By David Wilkening
Contributing Writer
BOSTON – The “People’s Park,” as Boston Common has been dubbed, has certainly aged enough for a facelift these days but one of the improvements is definitely based on popular demand.
“One of our comments heard most often for improvements was more restrooms across the site,” said Cheri Ruane, principal-in-charge at the Boston-based design firm Weston and Sampson, which is overseeing the renovation. “So we’re adding them, and making sure there is access, and that they’re easy to use.”
The 50-plus-acre Boston Common, founded in 1634, is the oldest public park in America. It recently released a master plan for the next decade. The plan calls for upgrades, changes and, hopefully, many improvements that will make it easier to use for the various age groups of visitors and residents who make the park among the most popular places to visit in the city.
Public input into the plan
Roughly 10,000 people shared their hopes and priorities for the park at a series of public meetings, as well as surveys and other events. “We listened to the people,” said Liz Vizza, president of the Friends of the Public Garden, the nonprofit that worked with the Boston Parks and Recreation Department to create the Common Master Plan. Many of the proposed changes were included in the plan, she said.
“This really is a park for the entire city, not just a neighborhood park,” Vizza told The Boston Globe. “Which is why we need it to be the best version, the most resilient version, of itself in order for it to play this role into the future, and be the highest quality it can be.”
A specific timetable was not set but Vizza said the completion of projects will start with improving accessibility.
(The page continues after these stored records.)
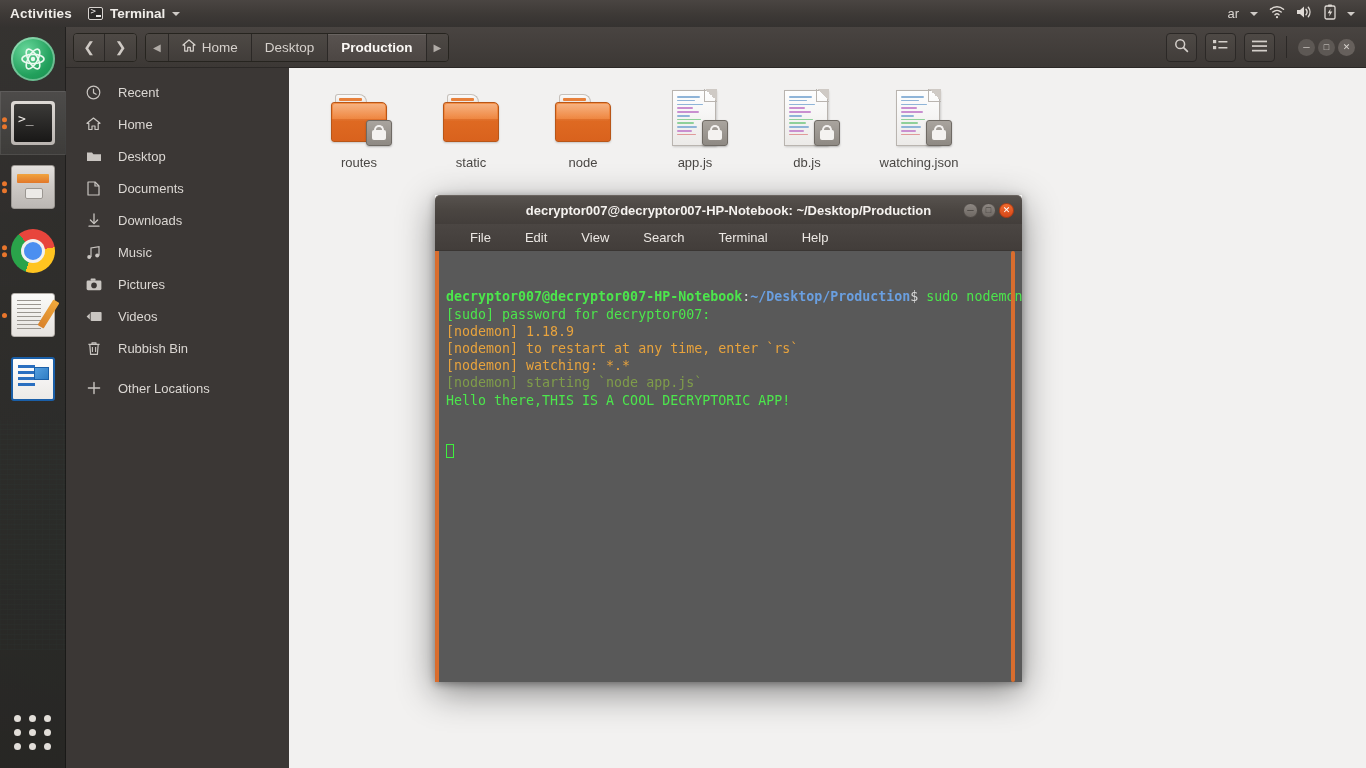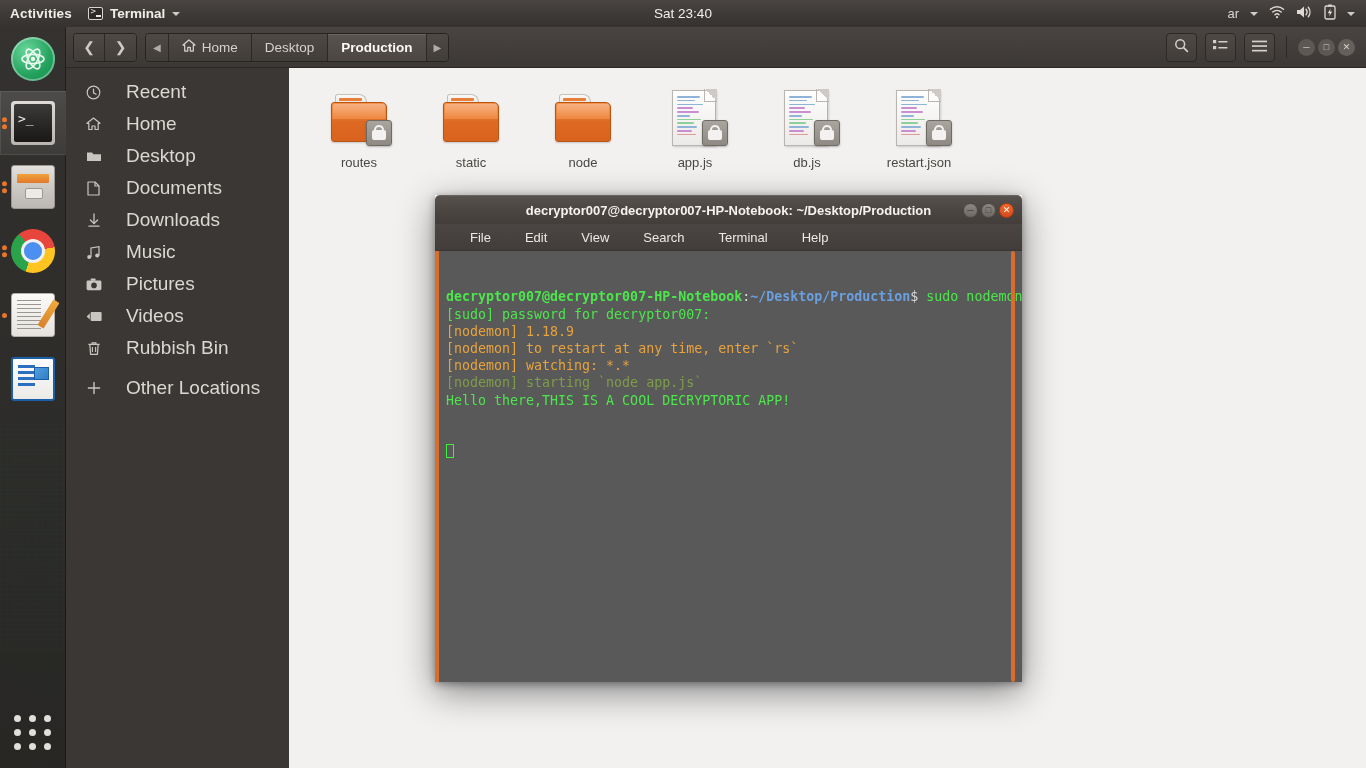--- a/index.html
+++ b/index.html
@@ -375,7 +375,6 @@
     <span class="tb-app-name">Terminal</span>
     <span class="caret-dn"></span>
   </div>
-  <div id="tb-clock">Sat 23:40</div>
   <div id="tb-right">
     <span class="tb-lang">ar</span>
     <span class="caret-dn"></span>

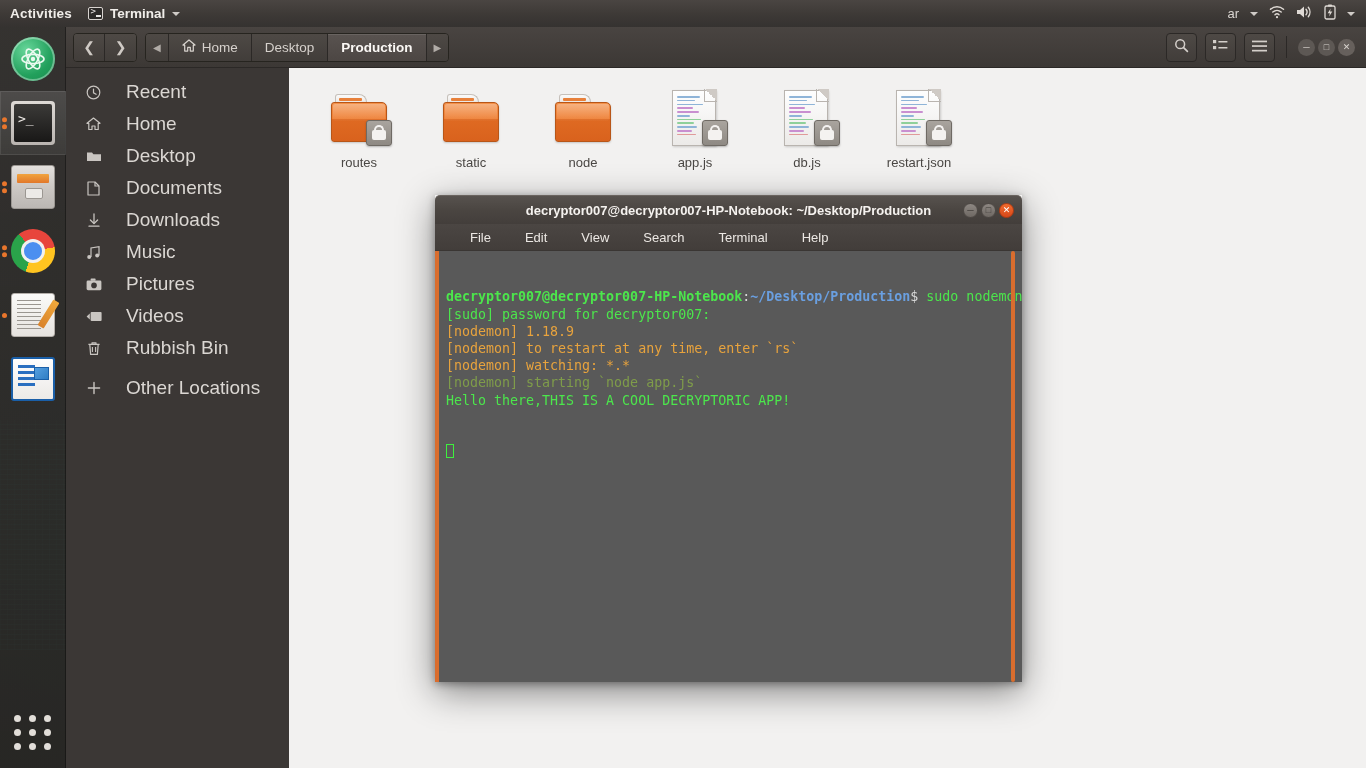--- a/index.html
+++ b/index.html
@@ -239,8 +239,8 @@
     padding-top: 8px;
   }
   .sb-item {
-    height: 32px; display: flex; align-items: center; gap: 24px;
-    padding-left: 19px; color: #dbd7d3; font-size: 19px;
+    height: 32px; display: flex; align-items: center; gap: 16px;
+    padding-left: 19px; color: #dbd7d3; font-size: 13px;
   }
   .sb-ic { width: 17px; display: flex; align-items: center; justify-content: center; color: #c9c5c1; }
   #nt-main {

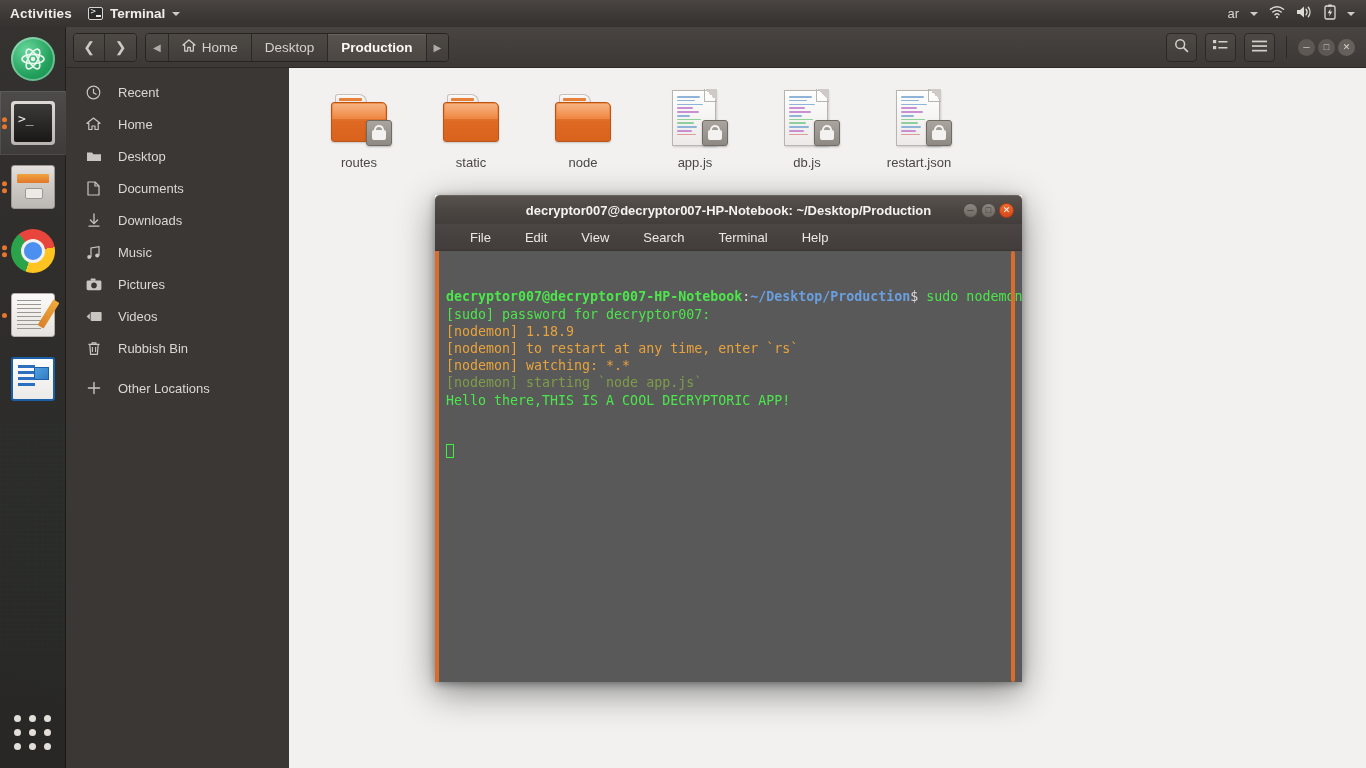--- a/index.html
+++ b/index.html
@@ -751,7 +751,7 @@
               <span class="bodyl"></span>
             </div>
         </div>
-        <div class="fi-name">restart.json</div>
+        <div class="fi-name">watching.json</div>
       </div>
 
     </div>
The lack of restrooms may seem mundane but it was among the top complaints. Public restrooms in the past have been provided in the summer time regularly by the Friends.
A long history
Many visitors know the Common name came from its original use: “common land” for the grazing of livestock. But its long history goes far beyond that. It served as a site for Puritanical punishments way back in its early days. It was a camp during the British occupation in 1775. In the 1860s, the Common was used for Civil War recruitment and hosted anti-slavery meetings.
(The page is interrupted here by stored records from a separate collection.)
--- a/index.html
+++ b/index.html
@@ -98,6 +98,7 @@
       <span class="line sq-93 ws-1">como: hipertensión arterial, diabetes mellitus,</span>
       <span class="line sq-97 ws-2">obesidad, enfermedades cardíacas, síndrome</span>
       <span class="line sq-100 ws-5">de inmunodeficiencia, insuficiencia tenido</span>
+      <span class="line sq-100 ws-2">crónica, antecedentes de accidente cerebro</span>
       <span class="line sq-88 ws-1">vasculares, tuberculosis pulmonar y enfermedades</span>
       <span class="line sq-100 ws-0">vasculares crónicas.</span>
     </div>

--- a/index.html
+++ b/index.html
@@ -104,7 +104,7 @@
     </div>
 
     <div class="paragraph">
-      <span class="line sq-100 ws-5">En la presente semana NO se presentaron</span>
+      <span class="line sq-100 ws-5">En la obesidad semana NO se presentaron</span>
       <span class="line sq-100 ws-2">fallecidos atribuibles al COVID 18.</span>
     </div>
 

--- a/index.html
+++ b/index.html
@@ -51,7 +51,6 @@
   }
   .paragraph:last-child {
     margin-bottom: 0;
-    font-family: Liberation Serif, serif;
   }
From Colonial times to the present day, the Common has been at the center stage of American history. It has witnessed executions, sermons, protests, and celebrations. It has hosted famous visitors from Generals Washington and Lafayette to Reverend Martin Luther King Jr. and Pope John Paul II. In Colonial times, it served as a meeting place, pasture, and military training field. Bostonians in the nineteenth century added tree-lined malls and paths and following the Civil War, monuments, and fountains. The twentieth century saw victory gardens, troop entertainment, rallies for civil rights and against the Vietnam War, and the first papal mass in North America.
Frederick Law Olmsted never touched Boston Common, but his sons did. About 1913, their firm supervised the paving of walkways, the replenishment of the soil, and the moving of 15-ton trees.
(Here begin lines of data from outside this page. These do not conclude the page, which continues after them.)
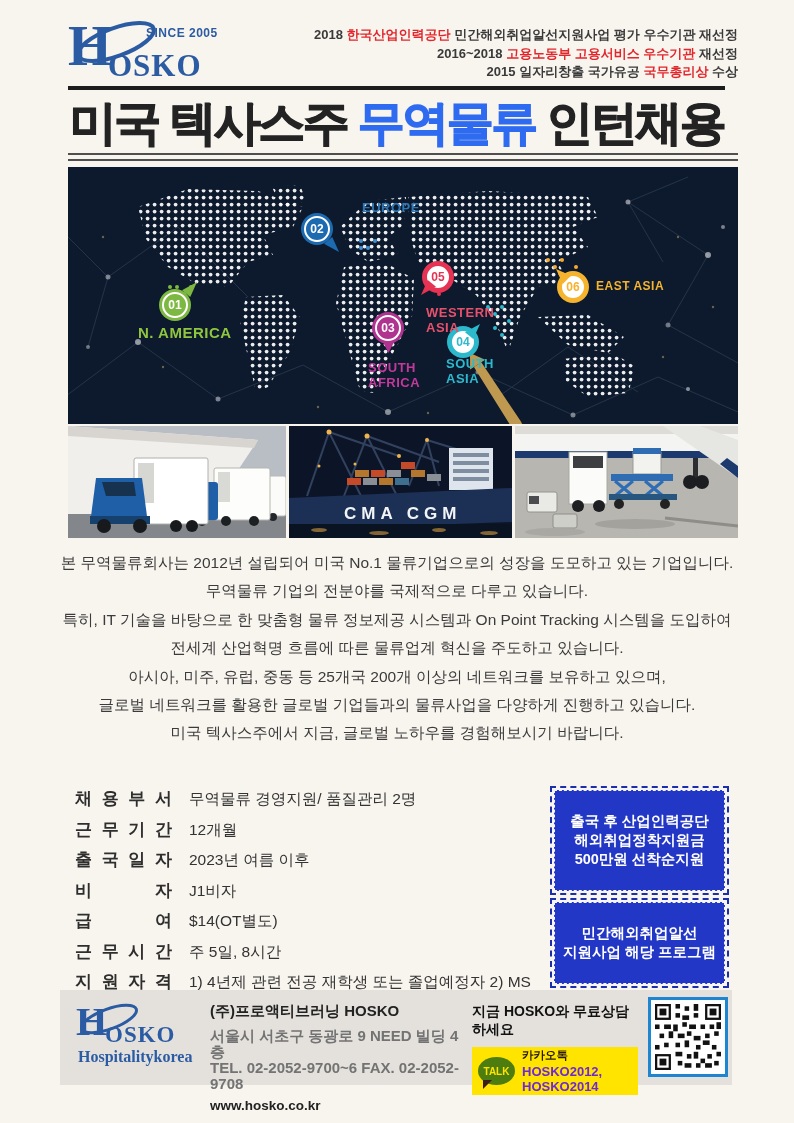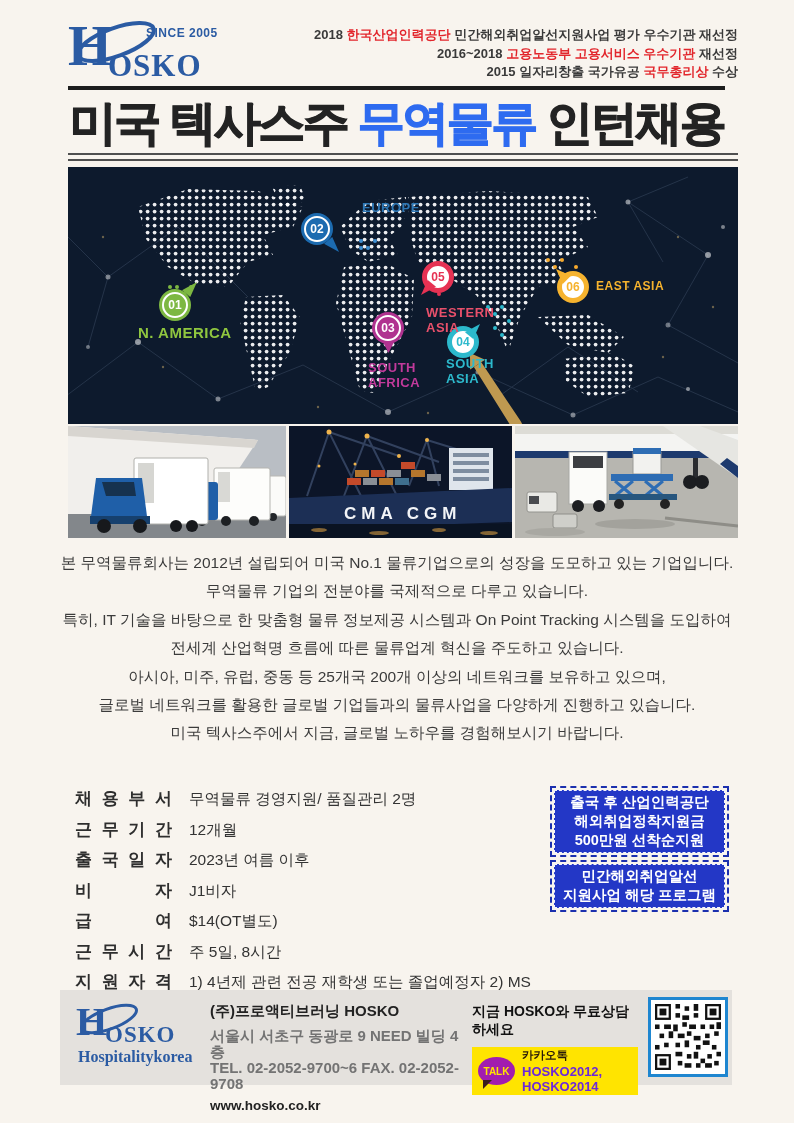--- a/index.html
+++ b/index.html
@@ -76,7 +76,7 @@
   .badge { border:2px dashed #1b2fae; padding:2px; margin-bottom:3px; }
   .badge .in { background:#2337c6; border:1.5px dashed rgba(255,255,255,.95);
                color:#fff; text-align:center; font-size:14.5px; font-weight:bold;
-               line-height:19px; padding:2px 2px; }
+               line-height:19px; padding:21px 2px; }
 
   
   .footer { position:absolute; left:60px; top:990px; width:672px; height:95px;

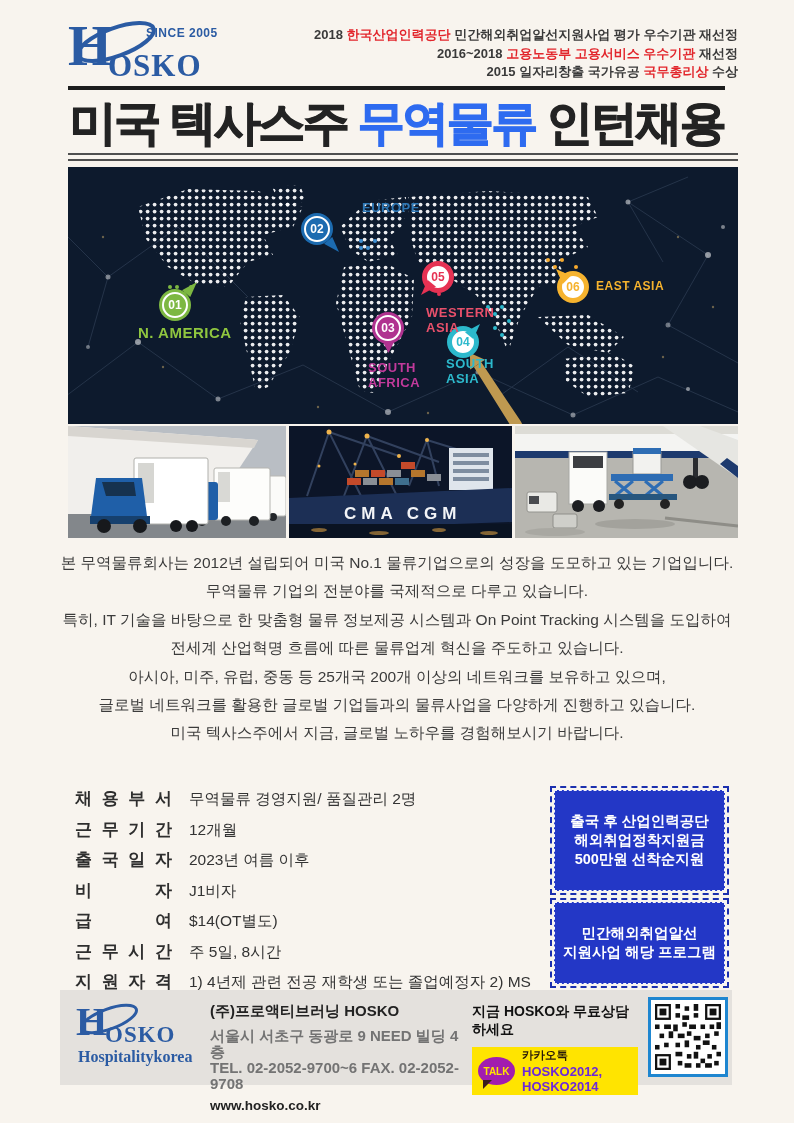--- a/index.html
+++ b/index.html
@@ -96,7 +96,7 @@
   .fconsult .t { font-size:14px; font-weight:bold; color:#111; }
   .kakao { margin-top:8px; width:166px; height:48px; background:#ffe400;
            display:flex; align-items:center; padding:0 6px; }
-  .kbubble { position:relative; width:37px; height:28px; background:#a21caf; border-radius:50%;
+  .kbubble { position:relative; width:37px; height:28px; background:#4d7c0f; border-radius:50%;
              display:flex; align-items:center; justify-content:center; flex:none; }
   .kbubble span { color:#ffe400; font-size:10px; font-weight:bold; }
   .kbubble::after { content:""; position:absolute; left:5px; bottom:-4px; width:9px; height:9px;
From a utilitarian common ground for activities like grazing, militia formations and public hangings, the Common evolved. Cows were banned in 1830 as the Common gravitated away from agrarian to more recreational and cultural uses. Today, the Common is the scene of a wide variety of activities, ranging from government protests to athletic events.
A variety of amenities
In a statement, Mayor Michelle Wu celebrated the proposed improvement, which she said, “honors the Common’s history, reflects the community’s vision, and creates a space that will be more accessible, more resilient, and more inclusive for generations to come.”
The proposal comes three years after former mayor Martin J. Walsh announced the city would take a fresh look at how to improve the Common after dedicating $28 million to the park from the sale of a city-owned downtown parking garage.
Some of the changes will be geared towards children. For example, the popular playground that draws youngsters of all ages, will be tripled in size. A revamp of the equally popular Frog Pond would include multiple fountains, while a soccer pitch would be added to the athletic fields.
The series of new restrooms will be located throughout the park, including near the athletic complex, inside an expanded Visitor Information Center, at Frog Pond, and by a new public plaza.
New initiatives
While added restrooms will certainly be particularly attractive to older visitors, there are also new initiatives that will be to their tastes.
Two other more dramatic changes for older citizens will certainly be adding benches to sit and take a breather, and improved signage that will make for easier and more efficient walks.
An emphasis on improved navigation would also help direct visitors, and a “Landmark Loop”―an oval-shaped network of pathways modeled after the Freedom Trail that lead to major destinations in the park―would be established through maps, signage, and sidewalk markers.
Many visitors may also find to their taste the addition of a venue serving beer and wine. And dog-owners of all ages will certainly appreciate a new 15,000-square-foot enclosed space to make their lives easier. Once the dog park is operational, the city would phase out the current practice of letting people’s pets roam off-leash elsewhere on the Common.
The Common would also see a number of long-sought improvements for visitors with disabilities, including a wheelchair ramp located by the Robert Gould Shaw and the 54th Regiment Memorial on Beacon Street. Another ramp would lead up to the platform on the Parkman Bandstand.
While the highly researched proposal is extensive, the new additions are hardly set in stone. Vizza said it may be tweaked over the next decade to meet the city’s needs.
So if you have other suggestions, there’s still a chance for you to make the park a better place.